# Python Programming/Idioms

Python is a strongly idiomatic language: there is generally a single optimal way of doing something (a programming idiom), rather than many ways: “There’s more than one way to do it” is not a Python motto.

This section starts with some general principles, then goes through the language, highlighting how to idiomatically use operations, data types, and modules in the standard library.

## Principles

Use exceptions for error-checking, following EAFP (It’s Easier to Ask Forgiveness than Permission) instead of LBYL (Look Before You Leap): put an action that may fail inside a `try...except` block.

Use context managers for managing resources, like files. Use `finally` for ad hoc cleanup, but prefer to write a context manager to encapsulate this.

Use properties, not getter/setter pairs.

Use dictionaries for dynamic records, classes for static records (for simple classes, use collections.namedtuple): if a record always has the same fields, make this explicit in a class; if the fields may vary (be present or not), use a dictionary.

Use `_` for throwaway variables, like discarding a return value when a tuple is returned, or to indicate that a parameter is being ignored (when required for an interface, say). You can use `*_, **__` to discard positional or keyword arguments passed to a function: these correspond to the usual `*args, **kwargs` parameters, but explicitly discarded. You can also use these in addition to positional or named parameters (following the ones you use), allowing you to use some and discard any excess ones.

Use implicit True/False (truthy/falsy values), except when needing to distinguish between falsy values, like None, 0, and [], in which case use an explicit check like `is None` or `== 0`.

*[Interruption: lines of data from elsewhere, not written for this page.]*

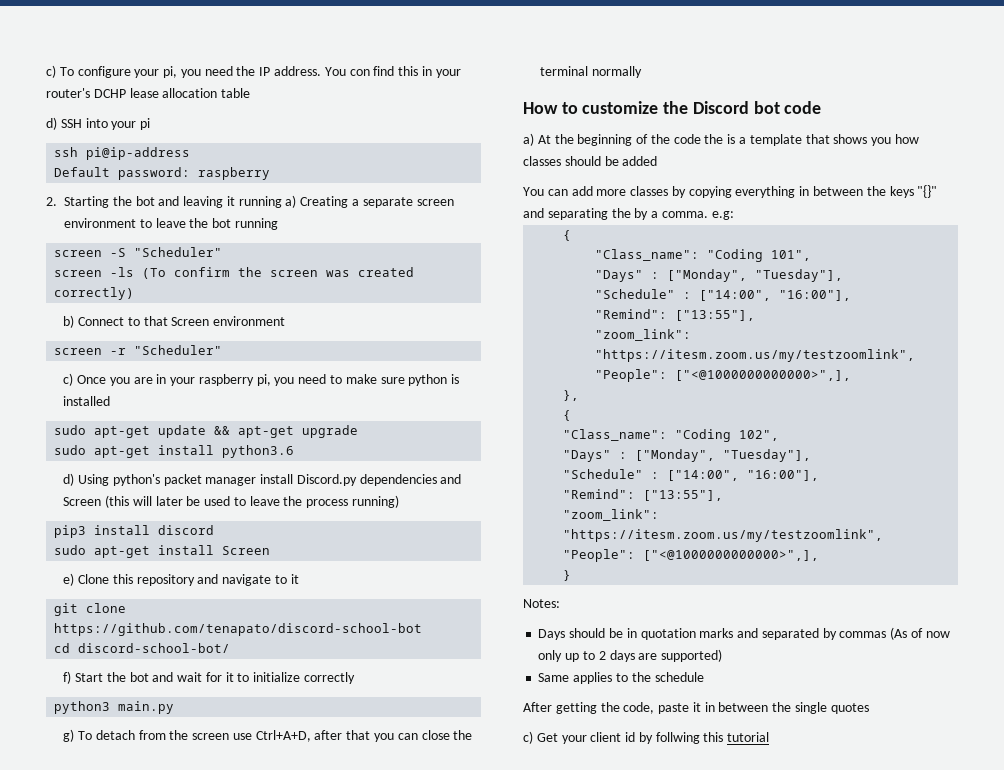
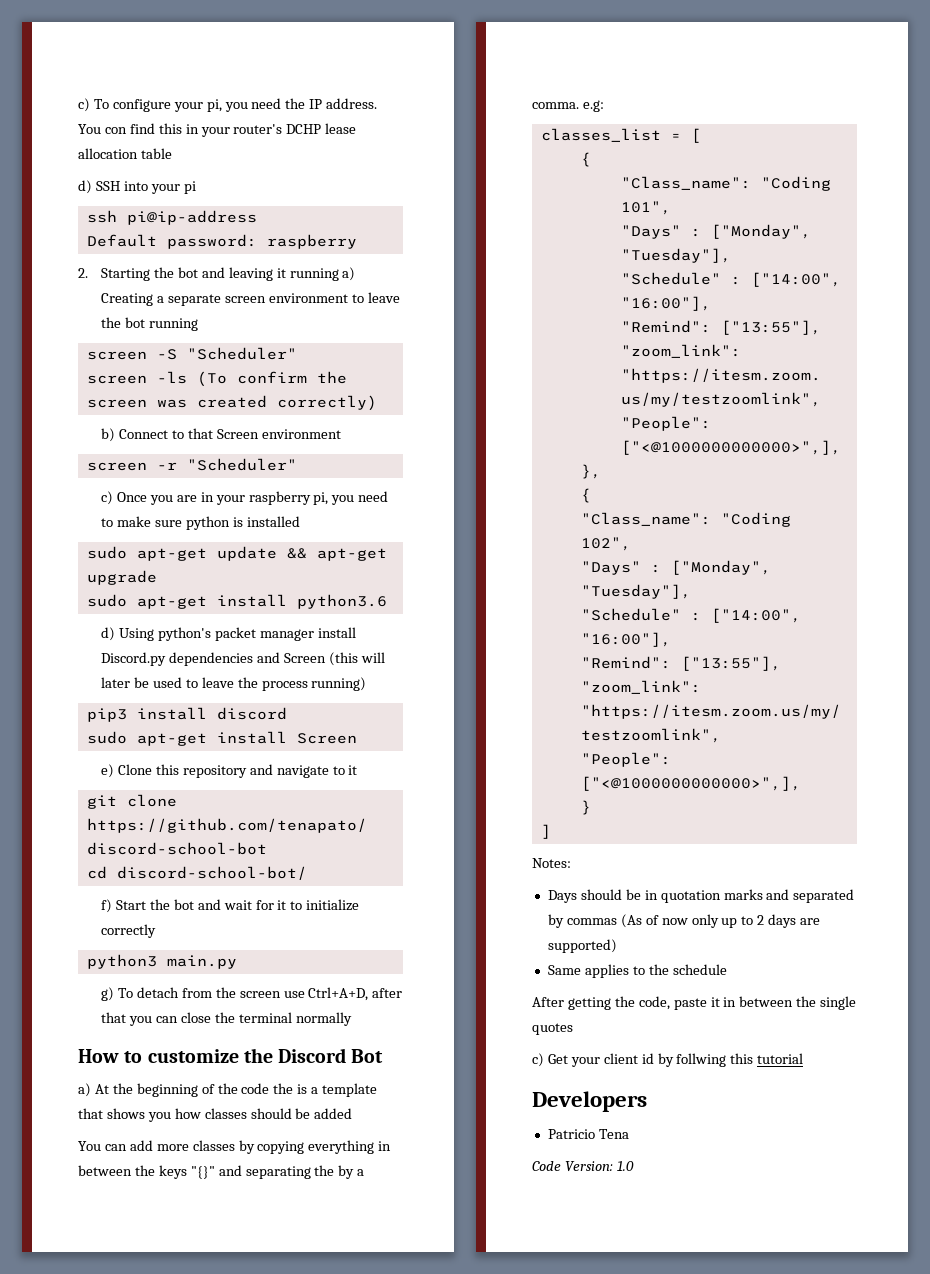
[753,101,822,114] bot code -> [351,1049,384,1063] Bot
(734, 215) none -> [540,128,701,143] // classes_list = [
(572, 575) none -> [540,824,551,839] // ]
(770, 737) none -> [532,1091,647,1112] [547,1129,629,1139] [532,1161,634,1172] // Developers // Patricio Tena // Code Version: 1.0

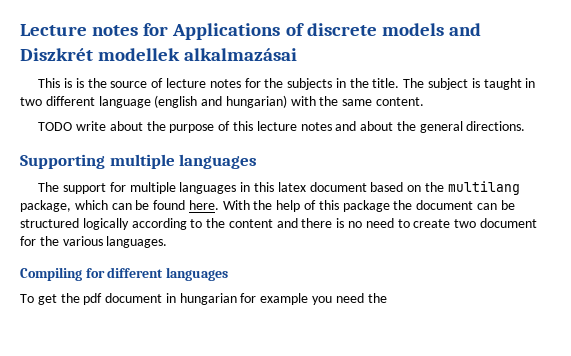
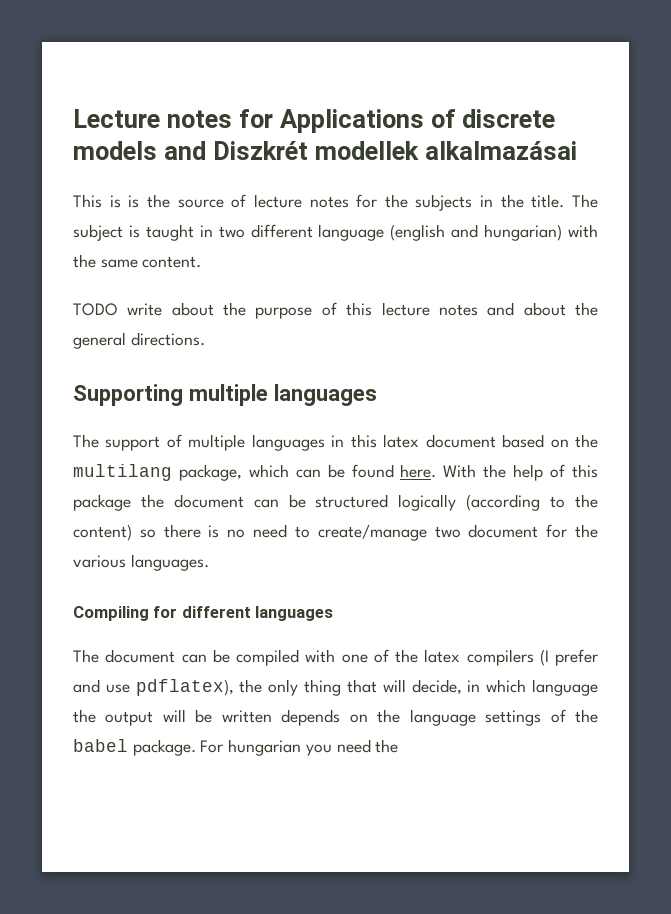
[109,182,126,192] for -> [166,434,182,448] of
[131,218,187,230] according -> [466,494,541,511] (according
[228,218,298,228] content and -> [73,524,156,541] content) so
[413,219,451,228] create -> [317,524,427,541] create/manage
[20,293,309,305] To get the pdf document in hungarian for example -> [73,649,598,666] [73,679,598,696] [73,709,598,726] [73,739,302,756] The document can be compiled with one of the latex compilers (I prefer and use pdflatex), the only thing that will decide, in which language the output will be written depends on the language settings of the babel package. For hungarian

Use the optional `else` clause after `try, for, while` not just `if`.

## Imports

For very robust code, only import modules, not names (like functions or classes), as this creates a new (name) binding, which is not necessarily in sync with the existing binding.[1] For example, given a module `m` which defines a function `f`, importing the function with `from m import f` means that `m.f` and `f` can differ if either is assigned to (creating a new binding).

In practice, this is frequently ignored, particularly for small-scale code, as changing a module post-import is rare, so this is rarely a problem, and both classes and functions are imported from modules so they can be referred to without a prefix. However, for robust, large-scale code, this is an important rule, as it risks creating very subtle bugs.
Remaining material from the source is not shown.